*ACTIVITY*
Could you copy out every line of the data where the word "span" occurs?
BEGIN DATASET
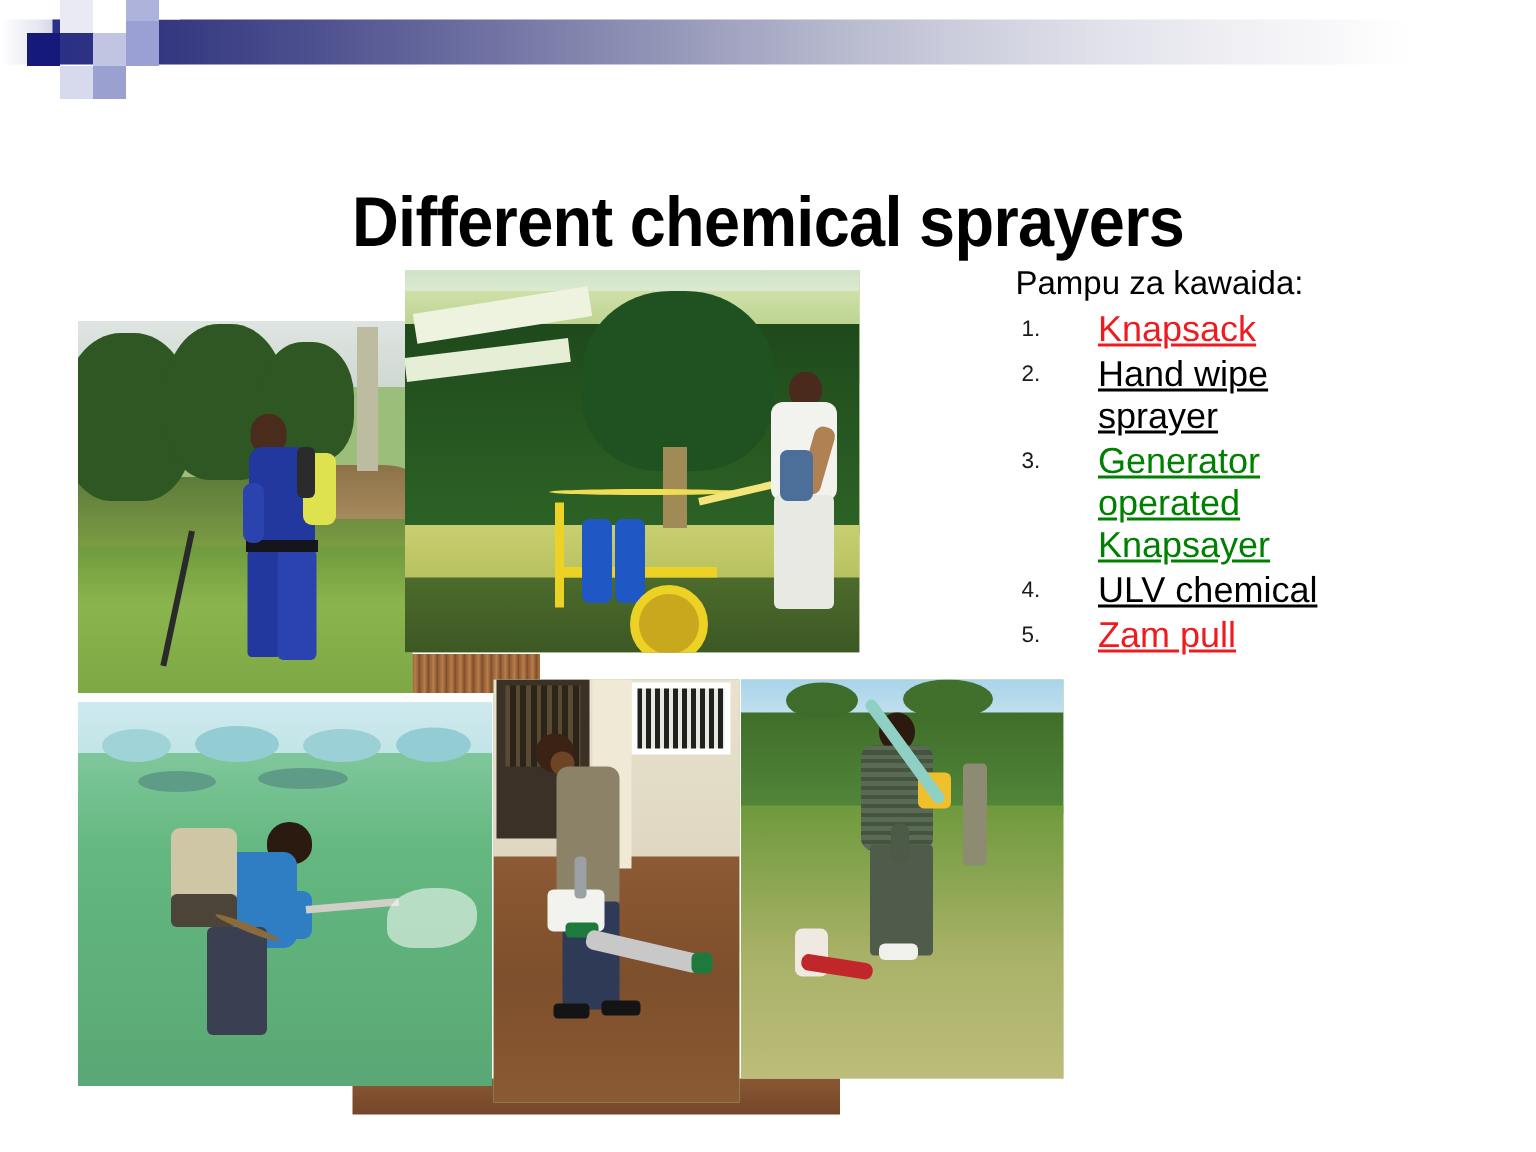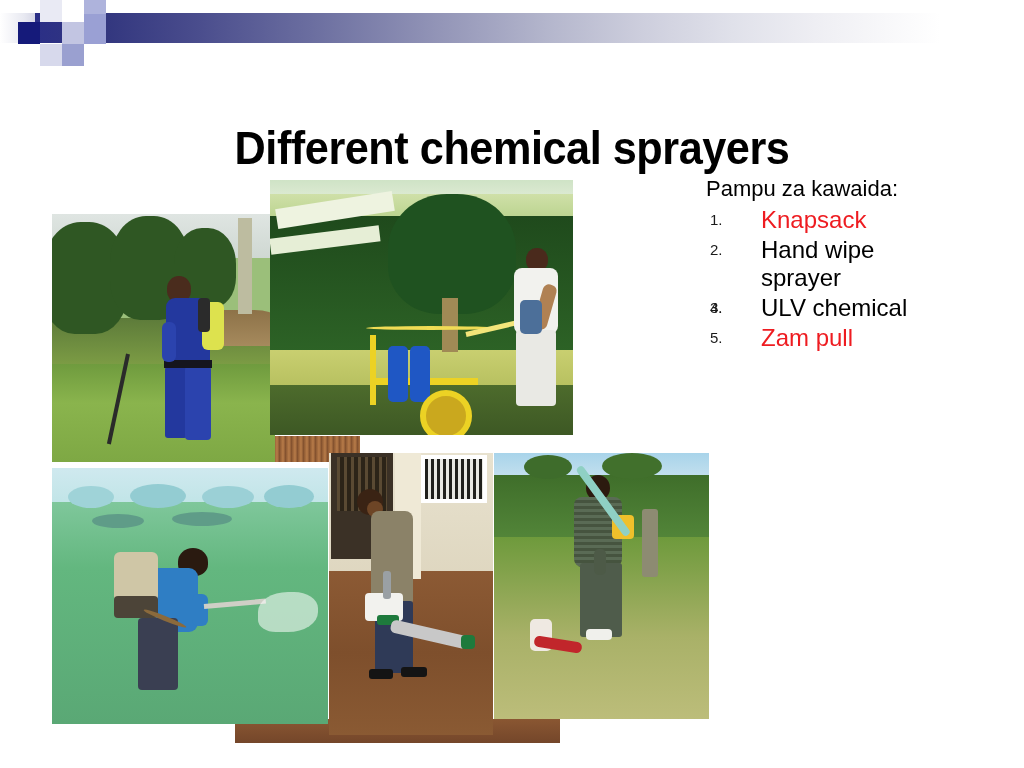--- a/index.html
+++ b/index.html
@@ -77,7 +77,7 @@
   
   .text-col {
     position: absolute;
-    left: 706px;
+    left: 677px;
     top: 176px;
     width: 300px;
   }

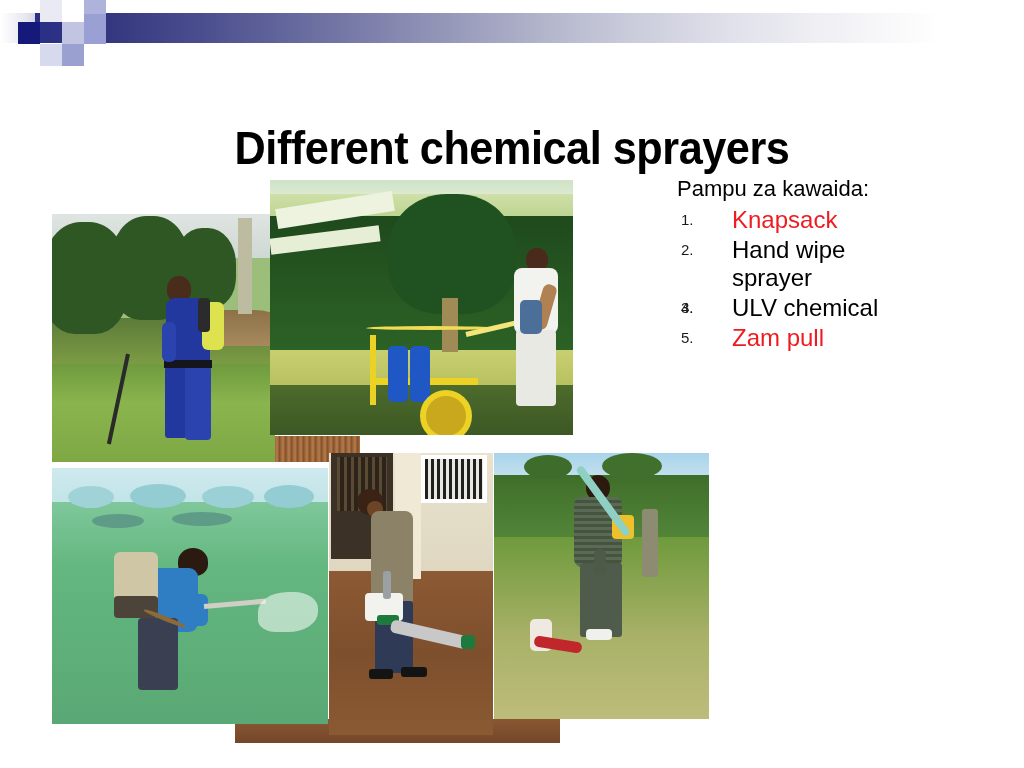--- a/index.html
+++ b/index.html
@@ -109,7 +109,7 @@
     color: #1a1a1a;
     font-weight: 400;
   }
-  .itm-text { display: inline; }
+  .itm-text { display: inline; text-decoration: underline; }
 
   
   .photo {

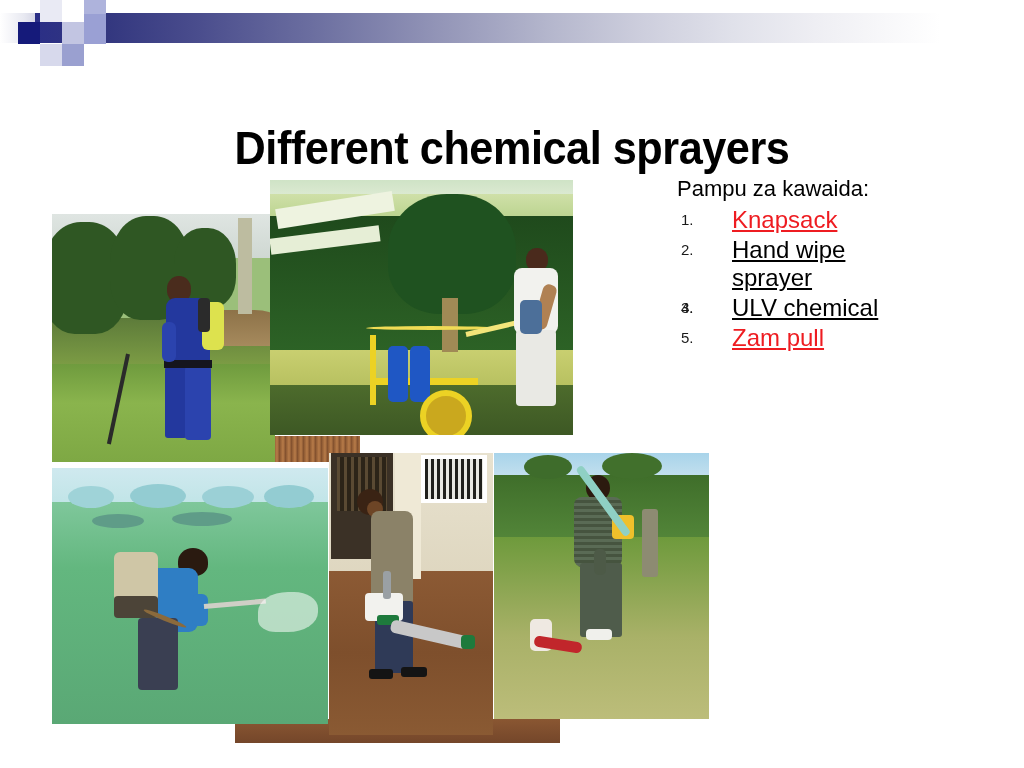--- a/index.html
+++ b/index.html
@@ -224,6 +224,7 @@
 
       <li style="max-width:200px;">
         <span class="num">3.</span>
+        <span class="itm-text" style="color:#008000;">Generator operated Knapsayer</span>
       </li>
 
       <li>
END DATASET
*EXERCISE OUTPUT*
         <span class="num">3.</span>
+        <span class="itm-text" style="color:#008000;">Generator operated Knapsayer</span>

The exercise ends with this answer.